DESCRIPTION OF THE TASK: What is needed is an exact retyping of each entry, pictures excluded.

:: DATA IN THIS EXERCISE

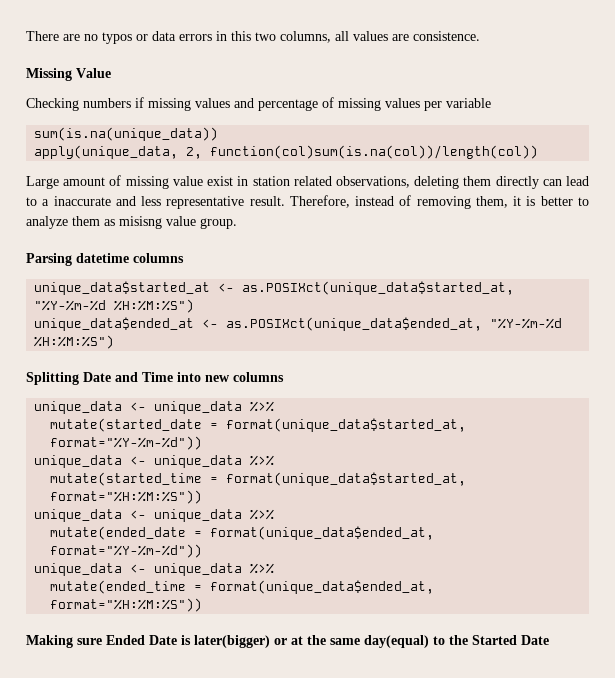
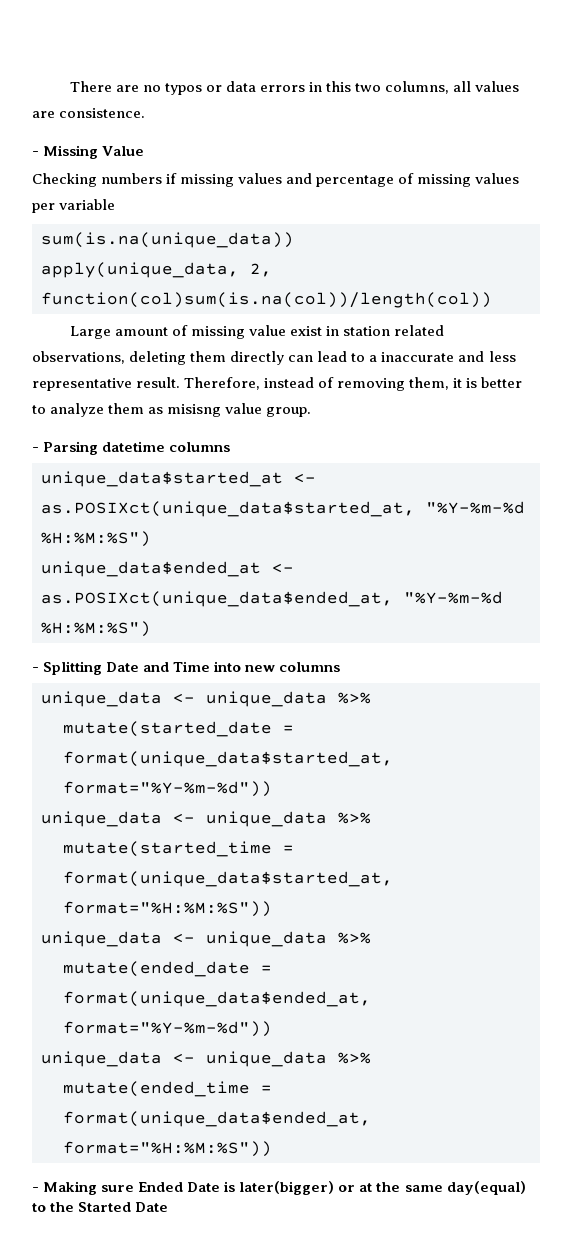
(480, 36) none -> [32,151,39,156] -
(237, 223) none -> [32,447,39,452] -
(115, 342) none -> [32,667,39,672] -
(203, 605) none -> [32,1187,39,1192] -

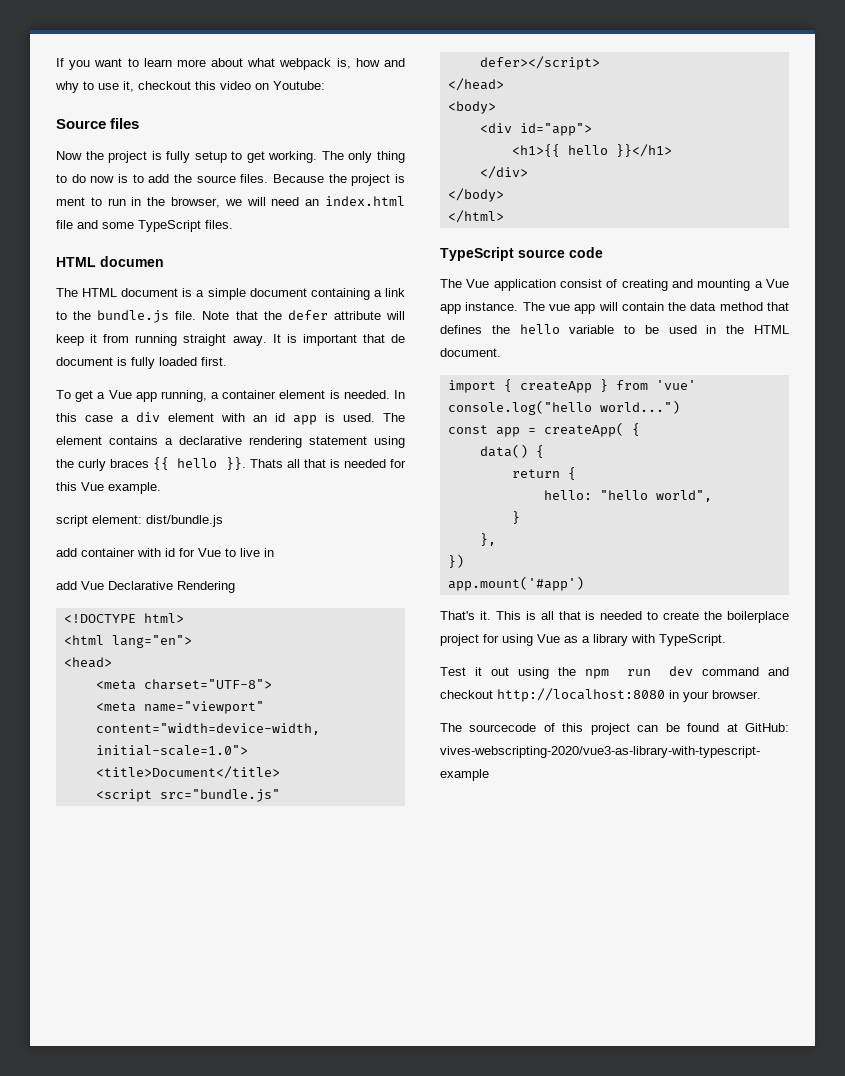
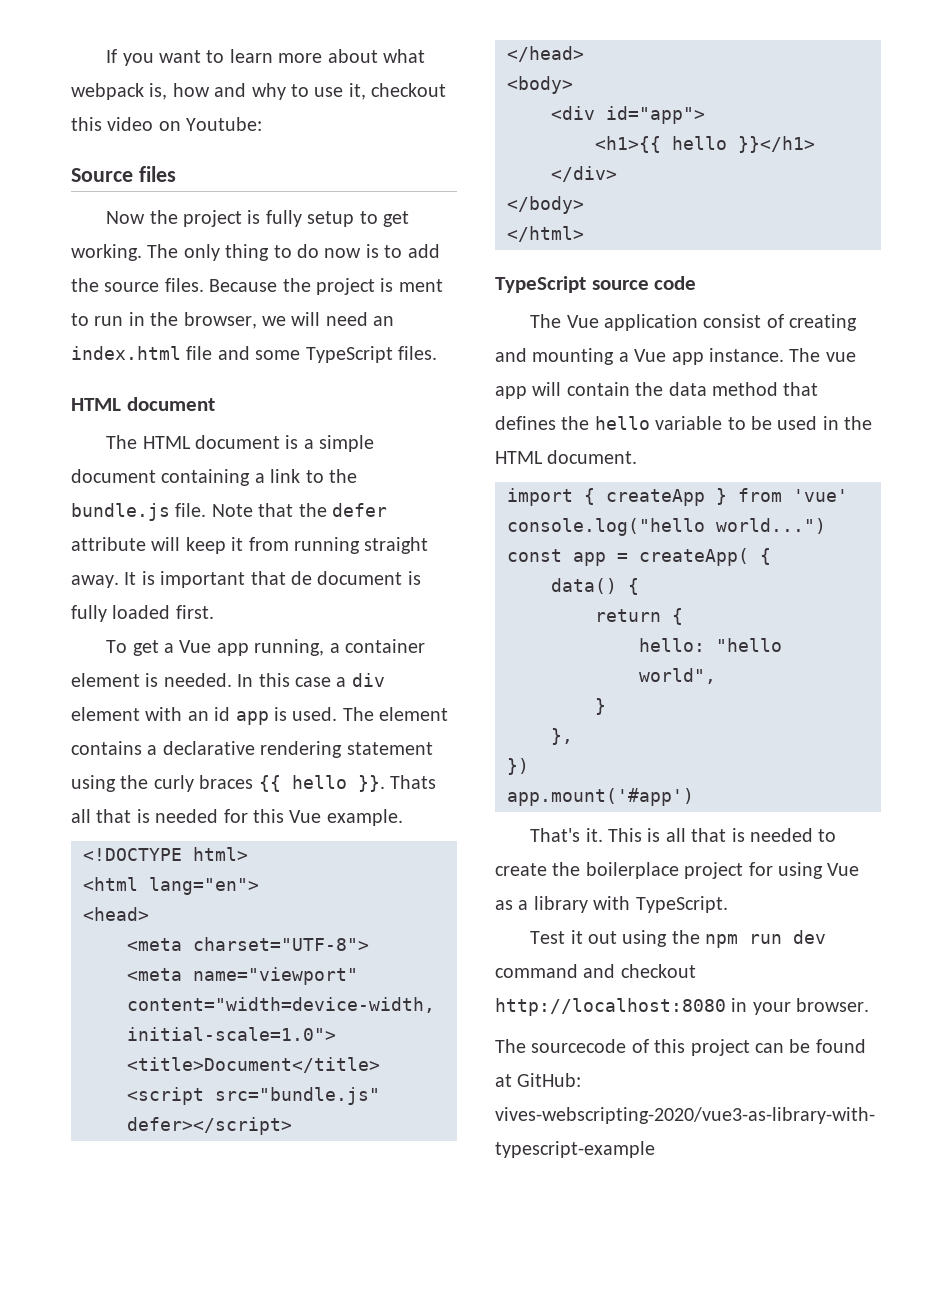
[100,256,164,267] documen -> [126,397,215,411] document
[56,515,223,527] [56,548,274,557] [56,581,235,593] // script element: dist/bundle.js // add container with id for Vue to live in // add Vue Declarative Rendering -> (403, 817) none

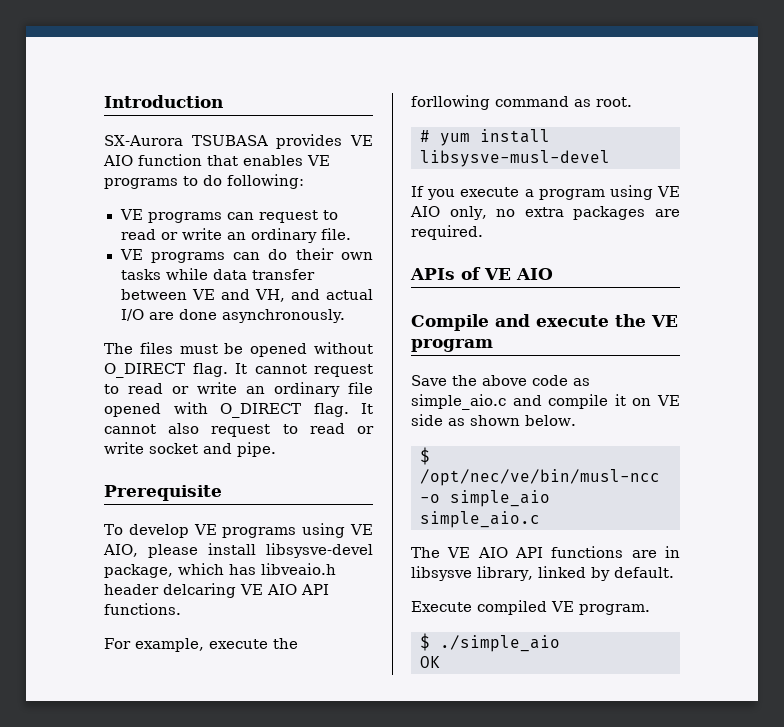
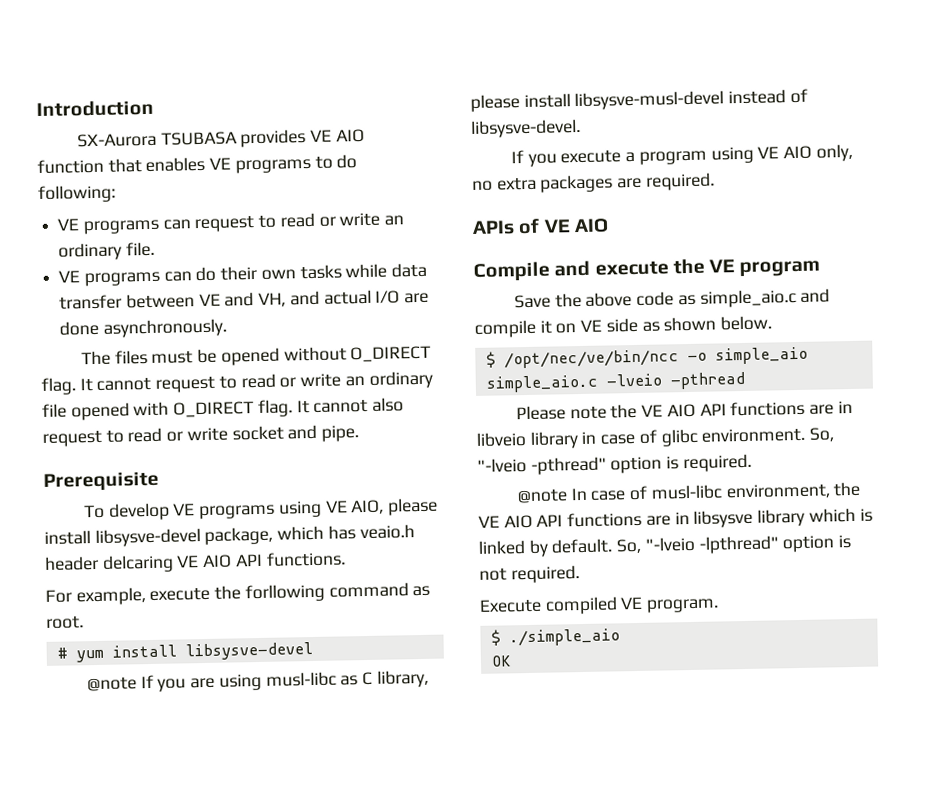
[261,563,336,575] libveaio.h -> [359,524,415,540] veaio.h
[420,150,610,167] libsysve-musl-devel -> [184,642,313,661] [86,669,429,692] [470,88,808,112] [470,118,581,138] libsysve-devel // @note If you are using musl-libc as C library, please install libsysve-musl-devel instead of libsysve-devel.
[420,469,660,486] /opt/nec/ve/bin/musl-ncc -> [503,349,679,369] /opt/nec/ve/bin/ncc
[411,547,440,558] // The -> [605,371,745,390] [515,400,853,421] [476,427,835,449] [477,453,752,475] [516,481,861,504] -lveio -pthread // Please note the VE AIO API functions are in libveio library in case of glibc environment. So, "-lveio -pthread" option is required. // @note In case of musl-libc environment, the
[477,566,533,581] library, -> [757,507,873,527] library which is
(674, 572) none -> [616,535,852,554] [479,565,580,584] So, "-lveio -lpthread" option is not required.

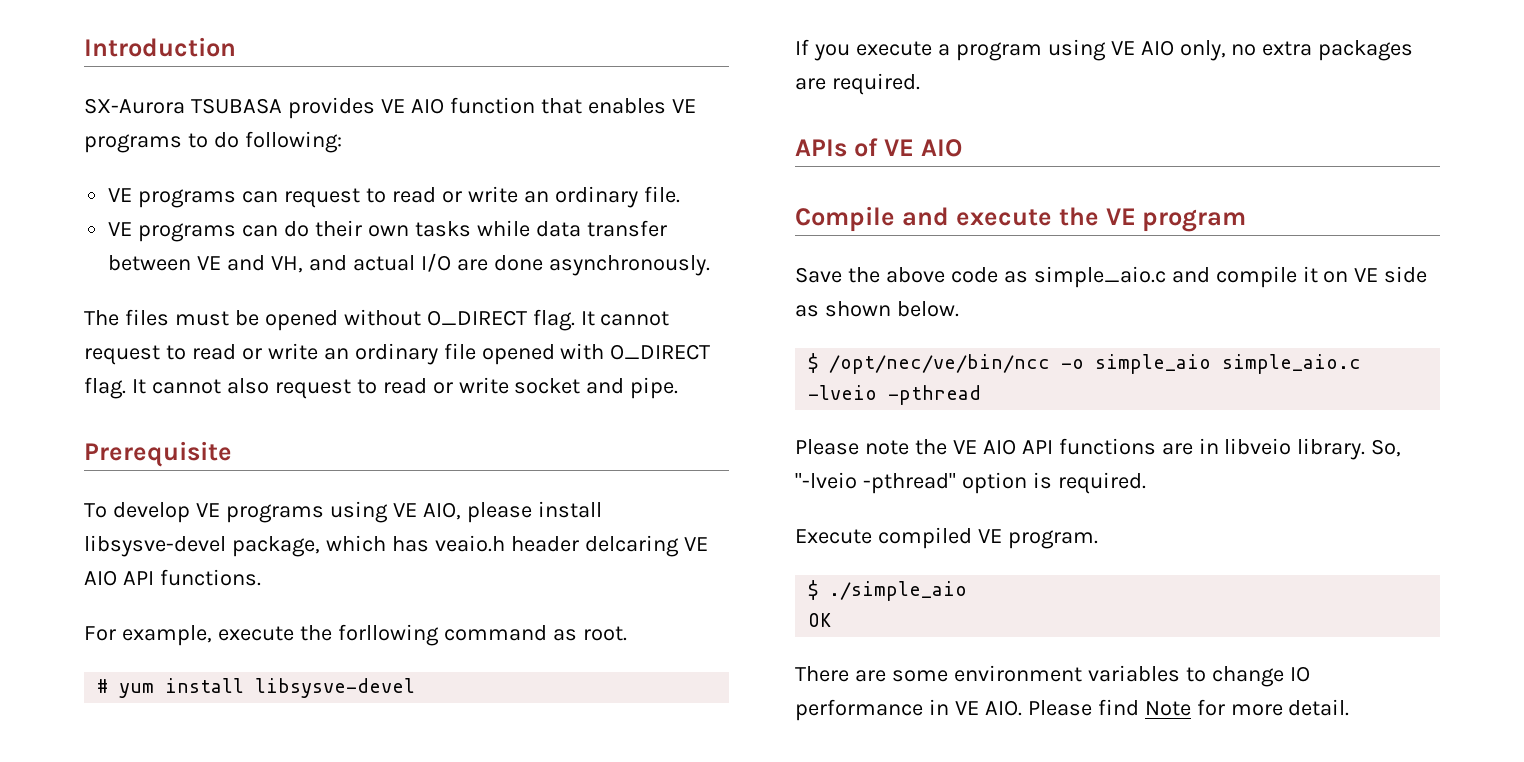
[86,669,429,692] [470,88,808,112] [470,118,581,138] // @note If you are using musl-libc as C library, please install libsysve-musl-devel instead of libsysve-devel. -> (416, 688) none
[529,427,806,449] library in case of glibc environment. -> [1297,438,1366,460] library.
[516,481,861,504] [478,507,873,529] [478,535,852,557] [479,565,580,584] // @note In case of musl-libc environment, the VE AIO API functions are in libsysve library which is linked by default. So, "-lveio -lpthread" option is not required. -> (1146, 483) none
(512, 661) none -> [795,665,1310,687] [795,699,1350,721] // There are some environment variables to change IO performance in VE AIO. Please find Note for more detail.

::::

RESPONSE TO THIS EXERCISE:
(480, 36) none -> [32,151,39,156] -
(237, 223) none -> [32,447,39,452] -
(115, 342) none -> [32,667,39,672] -
(203, 605) none -> [32,1187,39,1192] -

[100,256,164,267] documen -> [126,397,215,411] document
[56,515,223,527] [56,548,274,557] [56,581,235,593] // script element: dist/bundle.js // add container with id for Vue to live in // add Vue Declarative Rendering -> (403, 817) none

[261,563,336,575] libveaio.h -> [359,524,415,540] veaio.h
[420,150,610,167] libsysve-musl-devel -> [184,642,313,661] [86,669,429,692] [470,88,808,112] [470,118,581,138] libsysve-devel // @note If you are using musl-libc as C library, please install libsysve-musl-devel instead of libsysve-devel.
[420,469,660,486] /opt/nec/ve/bin/musl-ncc -> [503,349,679,369] /opt/nec/ve/bin/ncc
[411,547,440,558] // The -> [605,371,745,390] [515,400,853,421] [476,427,835,449] [477,453,752,475] [516,481,861,504] -lveio -pthread // Please note the VE AIO API functions are in libveio library in case of glibc environment. So, "-lveio -pthread" option is required. // @note In case of musl-libc environment, the
[477,566,533,581] library, -> [757,507,873,527] library which is
(674, 572) none -> [616,535,852,554] [479,565,580,584] So, "-lveio -lpthread" option is not required.

[86,669,429,692] [470,88,808,112] [470,118,581,138] // @note If you are using musl-libc as C library, please install libsysve-musl-devel instead of libsysve-devel. -> (416, 688) none
[529,427,806,449] library in case of glibc environment. -> [1297,438,1366,460] library.
[516,481,861,504] [478,507,873,529] [478,535,852,557] [479,565,580,584] // @note In case of musl-libc environment, the VE AIO API functions are in libsysve library which is linked by default. So, "-lveio -lpthread" option is not required. -> (1146, 483) none
(512, 661) none -> [795,665,1310,687] [795,699,1350,721] // There are some environment variables to change IO performance in VE AIO. Please find Note for more detail.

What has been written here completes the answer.